It was the ridgeback club/society's ethics that allowed breeders to cull perfectly healthy puppies, not the kc's. 
It is the breed clubs that decide if certain colours are accepted into the standard, not the kc.
It is the breeders who breed the dogs, not the kc.
The kc judges are responsible for choosing dogs with exageritions, breeders are responsible for continuing to breed them, if breeders stopped and said no, this isn't acceptable, and decided not to breed from those dogs, then the problems of some breeds, wouldn't have arisen, simple. They are both responsible. 
Puppy farms and byb's, are responsible as well, breeding dogs with no thought to health or temperament, and I can say, with certainty, that they have far more of an inpact than the comparatively small number of dodgy show breeders. 

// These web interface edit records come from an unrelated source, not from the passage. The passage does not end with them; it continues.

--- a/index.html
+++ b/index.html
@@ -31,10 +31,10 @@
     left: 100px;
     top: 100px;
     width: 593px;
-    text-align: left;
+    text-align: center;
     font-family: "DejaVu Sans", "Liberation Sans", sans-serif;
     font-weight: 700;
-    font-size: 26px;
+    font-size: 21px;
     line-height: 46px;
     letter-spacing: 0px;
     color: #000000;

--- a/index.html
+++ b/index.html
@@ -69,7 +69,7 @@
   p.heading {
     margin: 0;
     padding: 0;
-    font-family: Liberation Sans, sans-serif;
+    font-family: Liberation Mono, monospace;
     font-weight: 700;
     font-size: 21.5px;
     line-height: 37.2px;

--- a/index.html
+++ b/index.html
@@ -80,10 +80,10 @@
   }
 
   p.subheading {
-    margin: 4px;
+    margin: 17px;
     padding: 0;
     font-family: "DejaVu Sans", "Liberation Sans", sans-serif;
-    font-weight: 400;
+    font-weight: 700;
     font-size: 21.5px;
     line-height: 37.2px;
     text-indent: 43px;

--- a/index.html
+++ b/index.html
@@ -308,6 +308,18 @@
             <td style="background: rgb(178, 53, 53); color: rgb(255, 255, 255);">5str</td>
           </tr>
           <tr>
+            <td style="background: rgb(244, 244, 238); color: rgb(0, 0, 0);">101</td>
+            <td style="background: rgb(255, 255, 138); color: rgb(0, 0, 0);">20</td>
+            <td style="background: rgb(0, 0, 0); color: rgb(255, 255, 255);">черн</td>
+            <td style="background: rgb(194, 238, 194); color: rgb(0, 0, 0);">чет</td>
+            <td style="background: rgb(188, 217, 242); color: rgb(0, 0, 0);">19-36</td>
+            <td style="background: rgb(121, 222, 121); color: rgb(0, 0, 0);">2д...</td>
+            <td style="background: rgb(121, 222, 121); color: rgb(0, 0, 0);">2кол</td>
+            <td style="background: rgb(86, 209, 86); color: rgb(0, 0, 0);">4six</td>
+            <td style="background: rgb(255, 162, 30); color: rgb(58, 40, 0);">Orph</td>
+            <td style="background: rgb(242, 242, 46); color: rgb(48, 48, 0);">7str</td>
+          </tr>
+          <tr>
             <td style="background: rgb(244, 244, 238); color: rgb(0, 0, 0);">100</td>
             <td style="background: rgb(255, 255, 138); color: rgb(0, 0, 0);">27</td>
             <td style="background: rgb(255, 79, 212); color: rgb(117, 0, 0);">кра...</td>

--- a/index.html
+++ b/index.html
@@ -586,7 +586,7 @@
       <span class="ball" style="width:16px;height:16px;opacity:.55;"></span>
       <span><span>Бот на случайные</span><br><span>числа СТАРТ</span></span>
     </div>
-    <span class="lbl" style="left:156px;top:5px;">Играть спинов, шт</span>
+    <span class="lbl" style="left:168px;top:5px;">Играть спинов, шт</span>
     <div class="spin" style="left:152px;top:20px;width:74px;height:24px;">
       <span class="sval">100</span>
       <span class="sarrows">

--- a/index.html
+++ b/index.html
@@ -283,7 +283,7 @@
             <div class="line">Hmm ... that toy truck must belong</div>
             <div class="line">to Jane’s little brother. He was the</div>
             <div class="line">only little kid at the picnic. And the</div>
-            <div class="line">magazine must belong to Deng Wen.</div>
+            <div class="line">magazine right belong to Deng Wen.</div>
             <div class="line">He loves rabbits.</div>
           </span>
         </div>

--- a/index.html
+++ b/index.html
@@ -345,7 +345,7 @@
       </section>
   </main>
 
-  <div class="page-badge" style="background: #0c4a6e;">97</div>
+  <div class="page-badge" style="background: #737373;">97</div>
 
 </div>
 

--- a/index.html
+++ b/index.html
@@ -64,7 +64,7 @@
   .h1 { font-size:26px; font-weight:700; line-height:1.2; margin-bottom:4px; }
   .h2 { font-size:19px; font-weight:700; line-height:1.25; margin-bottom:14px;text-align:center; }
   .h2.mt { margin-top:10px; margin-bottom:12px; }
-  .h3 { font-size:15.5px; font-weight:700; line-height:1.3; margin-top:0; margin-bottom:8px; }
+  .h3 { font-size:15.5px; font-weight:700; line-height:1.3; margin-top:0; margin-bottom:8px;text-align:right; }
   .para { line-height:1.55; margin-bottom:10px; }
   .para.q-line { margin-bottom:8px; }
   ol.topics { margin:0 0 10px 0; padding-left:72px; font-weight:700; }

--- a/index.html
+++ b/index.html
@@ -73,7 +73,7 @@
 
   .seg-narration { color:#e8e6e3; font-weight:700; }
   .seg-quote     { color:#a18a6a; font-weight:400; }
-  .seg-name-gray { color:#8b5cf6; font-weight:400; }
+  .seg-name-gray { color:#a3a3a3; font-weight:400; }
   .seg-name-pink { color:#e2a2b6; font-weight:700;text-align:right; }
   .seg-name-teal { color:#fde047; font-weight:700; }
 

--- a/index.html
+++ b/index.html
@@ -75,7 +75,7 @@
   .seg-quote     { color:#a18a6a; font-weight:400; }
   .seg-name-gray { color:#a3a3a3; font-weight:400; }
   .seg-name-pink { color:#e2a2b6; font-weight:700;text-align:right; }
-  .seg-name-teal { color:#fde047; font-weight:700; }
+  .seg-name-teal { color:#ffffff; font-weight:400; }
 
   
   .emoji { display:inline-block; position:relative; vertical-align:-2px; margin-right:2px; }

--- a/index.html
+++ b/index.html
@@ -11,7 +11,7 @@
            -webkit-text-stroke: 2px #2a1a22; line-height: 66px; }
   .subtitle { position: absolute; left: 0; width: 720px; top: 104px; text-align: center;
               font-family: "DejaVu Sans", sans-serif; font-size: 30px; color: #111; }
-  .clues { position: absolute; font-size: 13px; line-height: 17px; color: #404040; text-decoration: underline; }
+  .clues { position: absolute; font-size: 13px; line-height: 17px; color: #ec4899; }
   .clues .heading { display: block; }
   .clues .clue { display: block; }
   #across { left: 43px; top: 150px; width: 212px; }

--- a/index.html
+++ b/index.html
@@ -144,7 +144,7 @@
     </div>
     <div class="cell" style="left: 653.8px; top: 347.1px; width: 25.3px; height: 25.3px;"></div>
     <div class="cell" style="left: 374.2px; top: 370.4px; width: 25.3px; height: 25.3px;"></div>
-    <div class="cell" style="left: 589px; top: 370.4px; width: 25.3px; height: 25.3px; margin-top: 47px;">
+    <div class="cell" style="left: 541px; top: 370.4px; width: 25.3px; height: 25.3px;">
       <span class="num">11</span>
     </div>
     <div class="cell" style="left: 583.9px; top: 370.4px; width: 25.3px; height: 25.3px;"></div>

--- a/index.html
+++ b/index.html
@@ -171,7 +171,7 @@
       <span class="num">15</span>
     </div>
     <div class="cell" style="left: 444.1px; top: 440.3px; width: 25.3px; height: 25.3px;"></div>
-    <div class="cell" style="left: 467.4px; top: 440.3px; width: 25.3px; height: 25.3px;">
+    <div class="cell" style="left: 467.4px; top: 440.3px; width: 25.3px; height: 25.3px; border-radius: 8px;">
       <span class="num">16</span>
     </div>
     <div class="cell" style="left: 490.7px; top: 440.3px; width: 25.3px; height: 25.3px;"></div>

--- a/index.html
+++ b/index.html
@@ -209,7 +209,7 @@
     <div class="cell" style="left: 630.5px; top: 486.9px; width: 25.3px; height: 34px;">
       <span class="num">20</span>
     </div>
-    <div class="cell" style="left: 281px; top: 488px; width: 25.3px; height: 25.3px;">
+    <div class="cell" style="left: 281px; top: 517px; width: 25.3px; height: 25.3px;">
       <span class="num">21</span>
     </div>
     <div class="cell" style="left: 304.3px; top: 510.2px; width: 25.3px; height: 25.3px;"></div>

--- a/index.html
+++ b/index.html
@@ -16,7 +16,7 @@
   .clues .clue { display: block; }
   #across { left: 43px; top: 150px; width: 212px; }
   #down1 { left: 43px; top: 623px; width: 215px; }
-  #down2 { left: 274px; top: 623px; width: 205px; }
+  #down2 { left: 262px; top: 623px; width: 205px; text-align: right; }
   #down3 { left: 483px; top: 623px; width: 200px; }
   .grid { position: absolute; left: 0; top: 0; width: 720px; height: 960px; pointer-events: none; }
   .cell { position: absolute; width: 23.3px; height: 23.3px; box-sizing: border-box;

The blame for the state of some breeds, doesn't lie squarely on the shoulders of the kc. They are responsible in a way, but so are breed clubs, back yard breeders and puppy farms, the latter 2 I'd say have the most to answer for.
People who want to blame it all on the kc, need to realise that, it isn't as black and white, as the bbc would have them believe.


----------



## Tazer (Aug 10, 2009)

Ref white boxers and def dogs.

Personally, I wouldn't be bothered if a dog was def, as has beenmentioned, they can be trained successfully as can any dog, with the right owner.
I don't think white boxers shouldbe bred from though.


----------



## midori (Aug 27, 2006)

Personally, I find it really hard to believe that upon recieving registration documents the KC would then make an effort to contact the breeder to suggest putting white dogs to sleep...


----------



## Daisyy (Jan 15, 2010)

midori said:


> Personally, I find it really hard to believe that upon recieving registration documents the KC would then make an effort to contact the breeder to suggest putting white dogs to sleep...





Tazer said:


> I'd like to know if your friend was toldout right to have them destroyed, or, was it suggested as an option.
> 
> As there is a big differents were I come from, between telling someone to do it, and saying it is an option to concidder.
> 
> ...


 
just going by what he said, he was indeed advised to put the white ones to sleep, dont shoot the messenger. if you research it you will also find there are several cases of this :bash:


----------



## Sziren (Mar 25, 2008)

Daisyy said:


> just going by what he said, he was indeed advised to put the white ones to sleep, dont shoot the messenger. if you research it you will also find there are several cases of this :bash:


Not shooting the messenger, we are just passionate about dogs.
I am totally gobsmacked that the Kennel Club would say such a thing, and hope that your friend told them where to shove it!! 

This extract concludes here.